When the courts or legislature lift the veil of separate legal persona they disregard the corporate entity and look
to the relationships which lie behind the corporate form…,.”
In
any event, at no stage did the other shareholders take any action to protect
their interest in the property, even though they were aware that the company
was to be the subject of litigation in matrimonial proceedings.
I
therefore find that the learned judge a quo correctly, and
without reference to its other alleged shareholders, disregarded the corporate
entity of Muntomuhle Investments (Pvt) Limited that the appellant and his
daughter Nomalanga alleged existed.
The
appellant challenges the court a quo's award of 50%
of Downings Building to the respondent on another ground.
In
his Heads of Argument, he concedes that the building in dispute was acquired
through income originally drawn from Simpson Electrical (Pvt) Ltd. He,
however, argues that, having awarded her only 25% shareholding in Simpson Electrical
(Pvt) Ltd, the source of the funds, the court a quo
should not have awarded the respondent a 50% share of Downings Building.
My
understanding of this argument is that if the court was to award the respondent
any share of the building, it should not have been more than 25%; a share that
would reflect her shareholding in Simpson Electrical (Pvt) Ltd.
The
evidence before the court suggests there was no direct link between the funds
drawn from Simpson Electrical (Pvt) Ltd and those eventually used to purchase
the building which is the main asset of Muntomuhle Investments (Pvt) Limited.
The
judge a quo made this clear when he said the
following regarding the acquisition of the main asset of this company, i.e.
Downings Building;
“They used money from
the business (Simpson Electrical) to pay for an industrial Stand. When the
defendant (appellant) went to pay for the Stand, he registered it in his name….,
they toiled to build a factory i.e. a double storey structure. The factory
was massive. They rented it out to a company known as Stex. The
tenants developed interest in the factory and offered to purchase it. The
parties agreed to sell it. The proceeds of the sale of the factory were used to
buy and re-construct the building in 129-130 Robert Mugabe Way, which is the
major asset of Muntomuhle Investments.

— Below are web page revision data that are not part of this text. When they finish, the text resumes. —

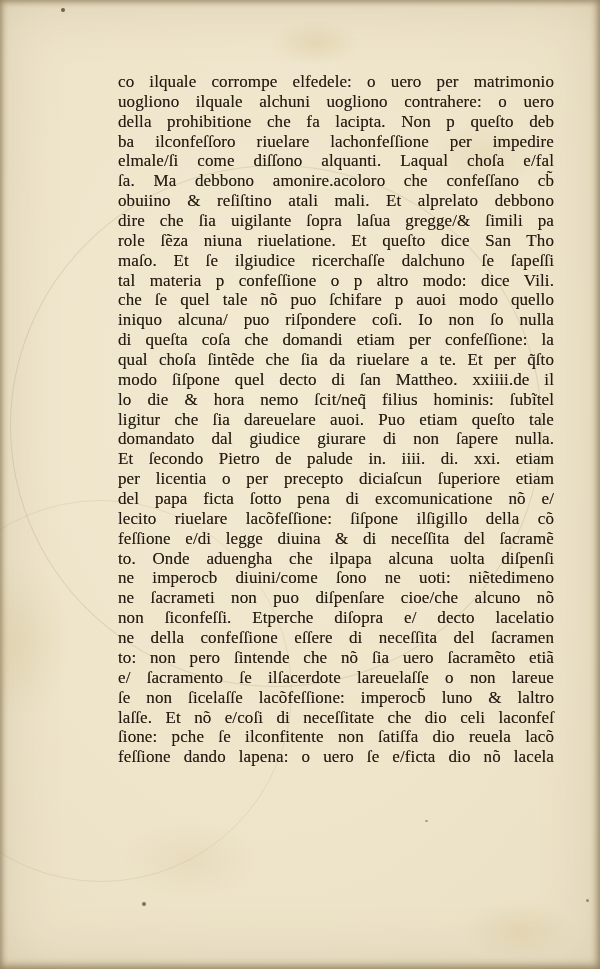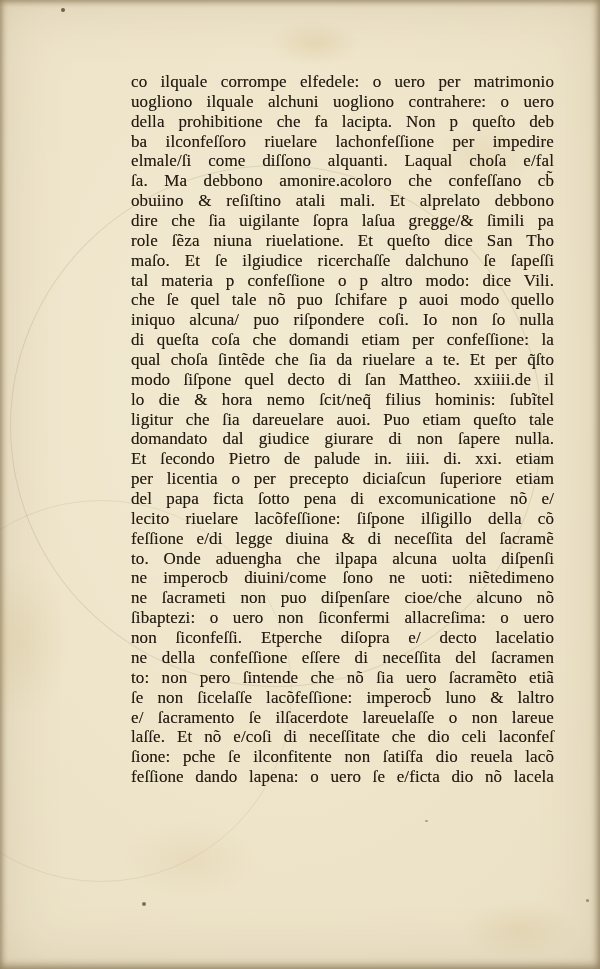--- a/index.html
+++ b/index.html
@@ -78,21 +78,20 @@
     line-height: 19.86px;
     letter-spacing: 0.1px;
     text-shadow: 0 0 0.6px rgba(45,32,18,0.55);
   }
   .line {
     text-align: justify;
     text-align-last: justify;
     white-space: normal;
     height: 19.86px;
     overflow: visible;
-    margin-left: 13px;
   }
 </style>
 </head>
 <body>
 
 <div class="page">
 
   <div class="platemark c1"></div>
   <div class="platemark c2"></div>
 
@@ -129,24 +128,23 @@
     <div class="line">ligitur che ſia dareuelare auoi. Puo etiam queſto tale</div>
     <div class="line">domandato dal giudice giurare di non ſapere nulla.</div>
     <div class="line">Et ſecondo Pietro de palude in. iiii. di. xxi. etiam</div>
     <div class="line">per licentia o per precepto diciaſcun ſuperiore etiam</div>
     <div class="line">del papa ficta ſotto pena di excomunicatione nõ e/</div>
     <div class="line">lecito riuelare lacõfeſſione: ſiſpone ilſigillo della cõ</div>
     <div class="line">feſſione e/di legge diuina &amp; di neceſſita del ſacramẽ</div>
     <div class="line">to. Onde aduengha che ilpapa alcuna uolta diſpenſi</div>
     <div class="line">ne imperocb diuini/come ſono ne uoti: niẽtedimeno</div>
     <div class="line">ne ſacrameti non puo diſpenſare cioe/che alcuno nõ</div>
-    <div class="line">ſibaptezi: o uero non ſiconfermi allacreſima: o uero</div>
     <div class="line">non ſiconfeſſi. Etperche diſopra e/ decto lacelatio</div>
     <div class="line">ne della confeſſione eſſere di neceſſita del ſacramen</div>
     <div class="line">to: non pero ſintende che nõ ſia uero ſacramẽto etiã</div>
+    <div class="line">e/ ſacramento ſe ilſacerdote lareuelaſſe o non lareue</div>
     <div class="line">ſe non ſicelaſſe lacõfeſſione: imperocb̃ luno &amp; laltro</div>
-    <div class="line">e/ ſacramento ſe ilſacerdote lareuelaſſe o non lareue</div>
     <div class="line">laſſe. Et nõ e/coſi di neceſſitate che dio celi laconfeſ</div>
     <div class="line">ſione: pche ſe ilconfitente non ſatiſfa dio reuela lacõ</div>
     <div class="line">feſſione dando lapena: o uero ſe e/ficta dio nõ lacela</div>
   </div>
 
 </div>
 
 </body></html>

This fact is admitted by the
defendant as evinced by his letter dated 5 March 2007 in the bundle of
documents.”
In
short, the funds from Simpson Electrical (Pvt) Ltd were used to purchase a
commercial Stand on which a factory was then built. The factory was
initially rented out and later sold to the sitting tenants. Funds realised
from these latter endeavours were then used to buy the building in
question. In all these developments, there was nothing to suggest that the
parties' perception of the share of their entitlement in Simpson Electrical
(Pvt) Ltd in any way determined or defined the extent of their contribution to
the eventual acquisition of the building in question.
Instead
of engaging in the type of mathematical calculations that the appellant argues
for, the judge went on to use his discretion, as required by the law, in
assessing the awards that he made. I do not find that such discretion was
improperly exercised.
I
would, therefore, dismiss this ground of appeal as having no merit.
In
the result, I make the following order.
1.
The appeal succeeds only in part.
2….,.
3. The
appeal in relation to the assets and property referred to in paragraphs 6,7,12
and 13 of the order of the court a quo, is dismissed.
4.
The appellant shall pay the costs of this appeal.